Intrigued by the suggested affinities with Miller's Opus Pistorum, I got my hands on this little local novel that from the cover seems more like a glossy erotic melodrama... if it weren’t for that green cucumber appearing down there. Cucumber which then — in the sixth chapter — becomes the protagonist of one of the many sequences on the edge of pornography that this story offers.
Yes. Because here eroticism truly overlaps with the most explicit pornography, though supported and somehow ennobled by a witty and cultured writing style and by a series of characters and situations that indeed somewhat resemble Alf from Opus Pistorum. Modernized and set in the digital era, yet still idle and bohemian, daily worried by his pyrotechnic relationships with women at the expense of the precariousness of his existence.
Ultimately a tasty read, sometimes humorous, light-hearted even when it goes heavy-handed in describing minutely (and brazenly) sex scenes. Rede Rocca writes well, especially evident in the dialogues; but also in certain sudden poetic glimpses that describe late summer skies and atmospheres. Therefore, pseudo-porn with an underlying novelistic tone that makes the over two hundred pages very enjoyable.

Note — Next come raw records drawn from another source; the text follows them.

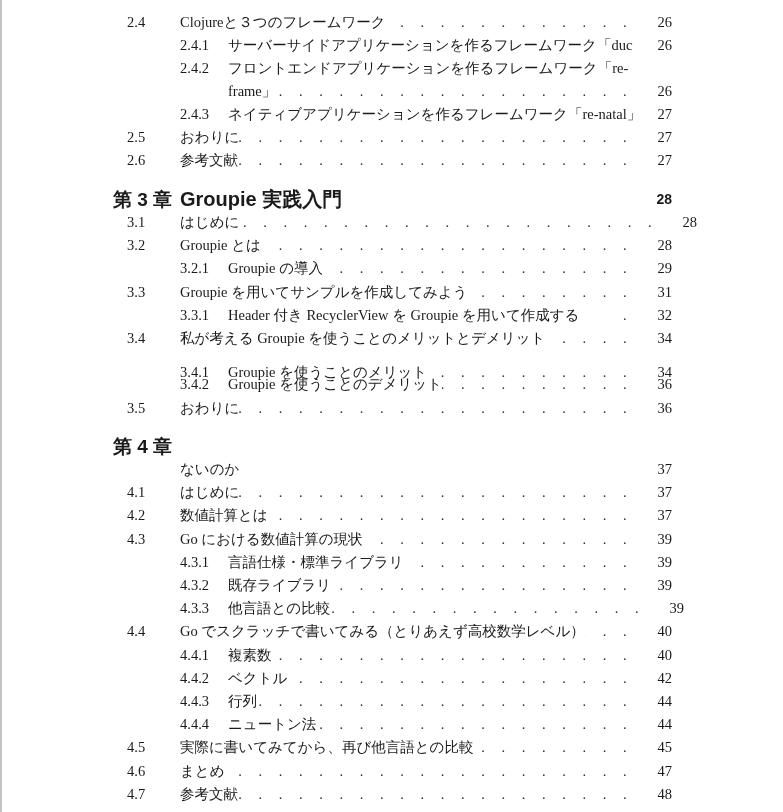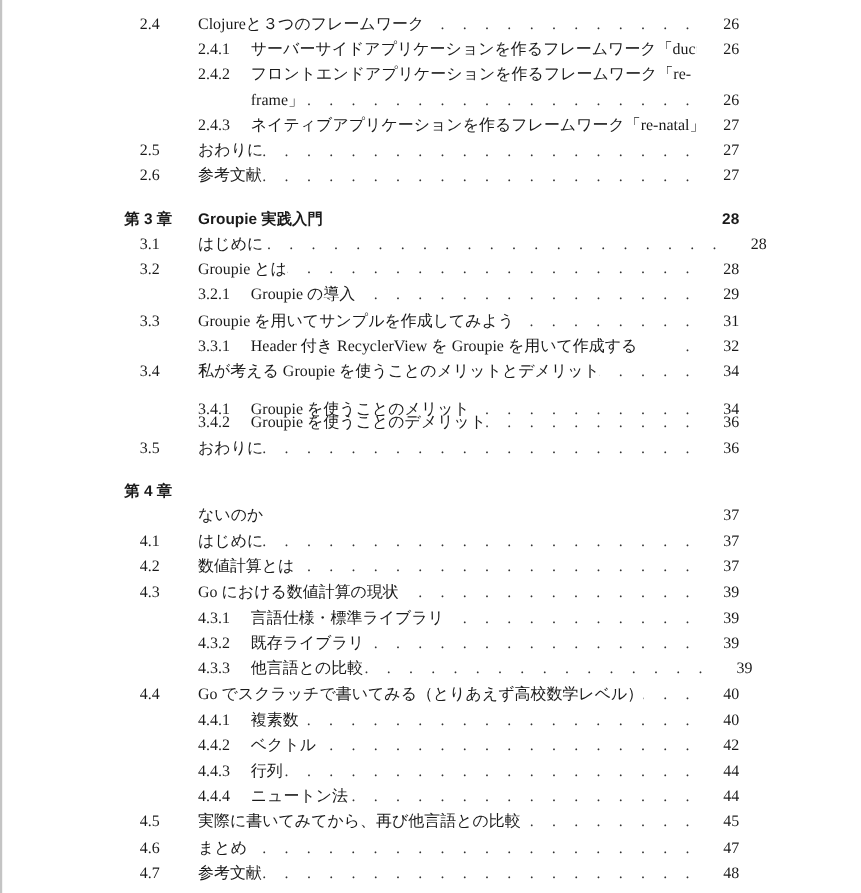--- a/index.html
+++ b/index.html
@@ -37,37 +37,37 @@
     .num {
       position: absolute;
       white-space: nowrap;
     }
     .sec .num { left: 127px; }
     .sub .num { left: 180px; }
     .chap .num {
       left: 113px;
       font-family: "Liberation Sans", "DejaVu Sans", sans-serif;
       font-weight: bold;
-      font-size: 14px;
+      font-size: 19px;
     }
     .title-wrap {
       position: absolute;
       right: 111px;
       display: flex;
       align-items: baseline;
       overflow: hidden;
       white-space: nowrap;
     }
     .sec .title-wrap { left: 180px; }
     .sub .title-wrap { left: 228px; }
     .chap .title-wrap {
       left: 180px;
       font-family: "Liberation Sans", "DejaVu Sans", sans-serif;
       font-weight: bold;
-      font-size: 14px;
+      font-size: 20px;
     }
     .title {
       flex: 0 0 auto;
       white-space: nowrap;
     }
     .dots {
       flex: 1 1 auto;
       overflow: hidden;
       white-space: nowrap;
       color: #333;

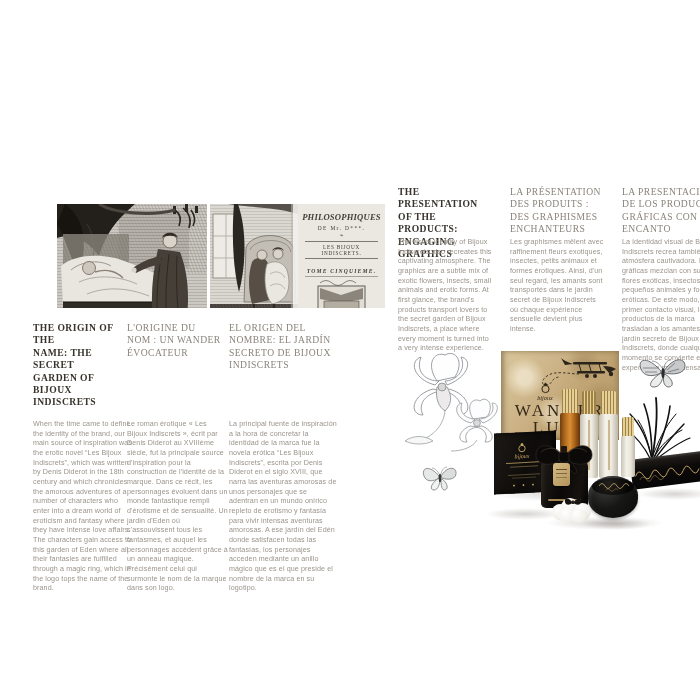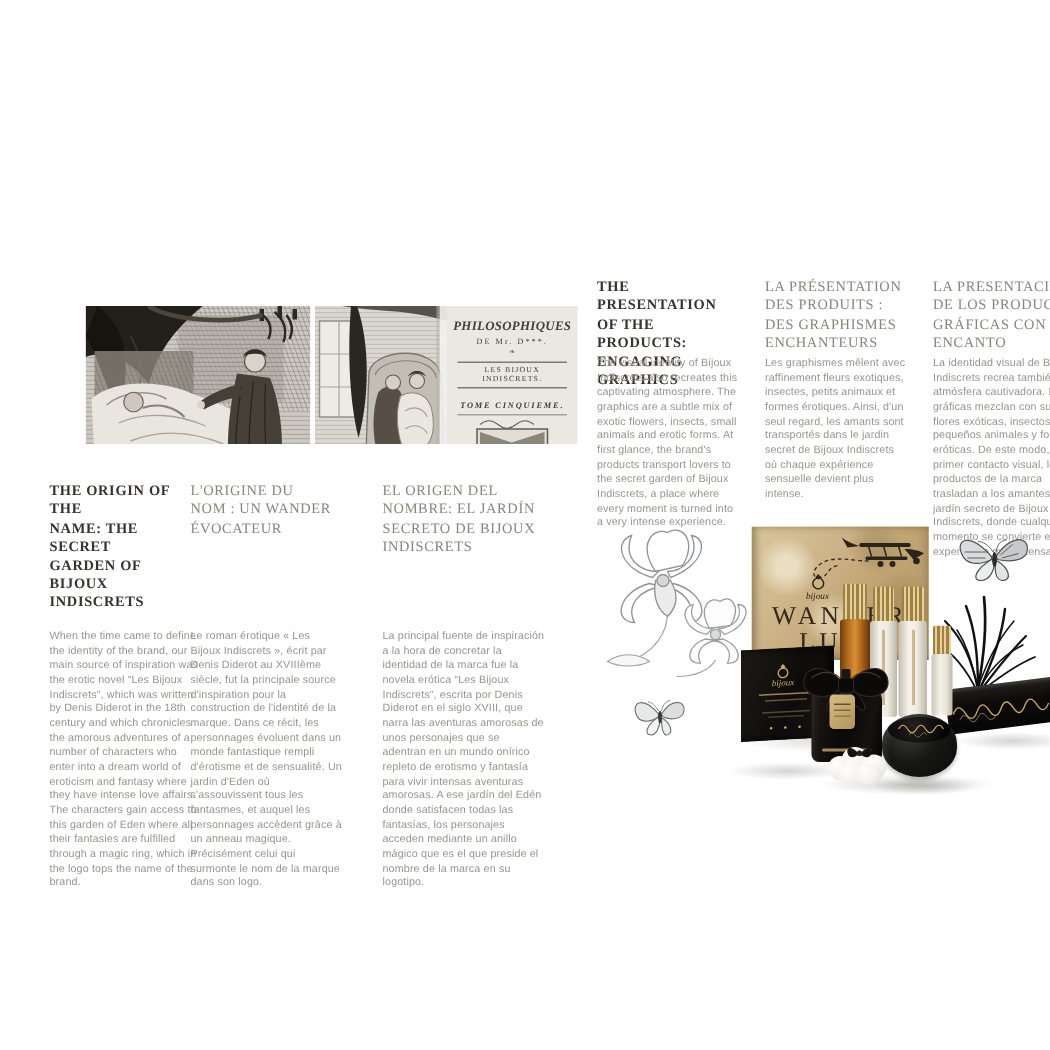--- a/index.html
+++ b/index.html
@@ -14,27 +14,27 @@
   }
   .heading.muted{font-weight:normal;color:#8a847b;}
   .body{
     position:absolute;left:0;right:0;margin:0;
     font-size:7.15px;line-height:9.65px;color:#9a948b;letter-spacing:.1px;
   }
   .lcol .body{top:55px;margin-top:43px;}
   .rcol .body{top:52px;}
   #lcol1{left:33px;top:322px;width:102px;}
   #lcol2{left:127px;top:322px;width:101px;}
-  #lcol3{left:255px;top:322px;width:108px;}
+  #lcol3{left:229px;top:322px;width:108px;}
   #rcol1{left:398px;top:186px;width:96px;}
   #rcol2{left:510px;top:186px;width:96px;}
   #rcol3{left:622px;top:186px;width:104px;}
 
   
-  .fig{position:absolute;top:188px;height:92px;overflow:hidden;}
+  .fig{position:absolute;top:188px;height:104px;overflow:hidden;}
   #figA{left:17px;width:150px;}
   #figB{left:170px;width:88px;}
   #figC{left:258px;width:87px;background:#ebe8e1;}
   #figC .tp{position:relative;width:100%;height:100%;text-align:center;color:#43403a;}
   .tp-l1{font-family:"Liberation Serif",serif;font-style:italic;font-weight:bold;font-size:8.6px;margin-top:8px;letter-spacing:.2px;}
   .tp-l2{font-family:"Liberation Serif",serif;font-size:5.4px;letter-spacing:1.4px;margin-top:3px;}
   .tp-orn{font-size:5px;color:#6d6a62;margin-top:2px;line-height:5px;}
   .tp-band{font-family:"Liberation Serif",serif;font-size:5.2px;letter-spacing:.8px;margin:3px 7px 0 7px;
     border-top:1px solid #7d7a72;border-bottom:1px solid #7d7a72;padding:2px 0;}
   .tp-l4{font-family:"Liberation Serif",serif;font-style:italic;font-weight:bold;font-size:5.6px;letter-spacing:1.2px;margin-top:4px;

The story is narrated in the first person and in the present, like a real-time chronicle of a handful of intensely packed days that summarize the existential framework of the protagonist: accommodating friends always in heat, adventurous evenings on the coast, hangover awakenings alternating with picturesque neighborhood scenes. Obviously, without any pretensions of content. Even less pretentious morally or philosophically, if only because the characters live their lives putting their instincts at stake. And many details that for a moment seem to open new narrative references, then remain suggested to leave space mostly for sensational romps.
Interesting perhaps for the reader to draw conclusions about the zeitgeist; that in light of a sexuality increasingly tied to technology and exacerbated by the web and smartphones, here remains pleasurable and tangible as in the Millerian novels, indeed. Or as in the erotic tales of past centuries. There's little technology, virtually none. Computers and phones appear just for their basic functions, but for the rest, it’s real and pure carnality.
Thinking that today erotic literature is represented by stuff like Fifty Shades of Grey, a book like "Voce del Verbo Venire" is most welcome. Pure entertainment based on a libertinism that today seems to have been lost.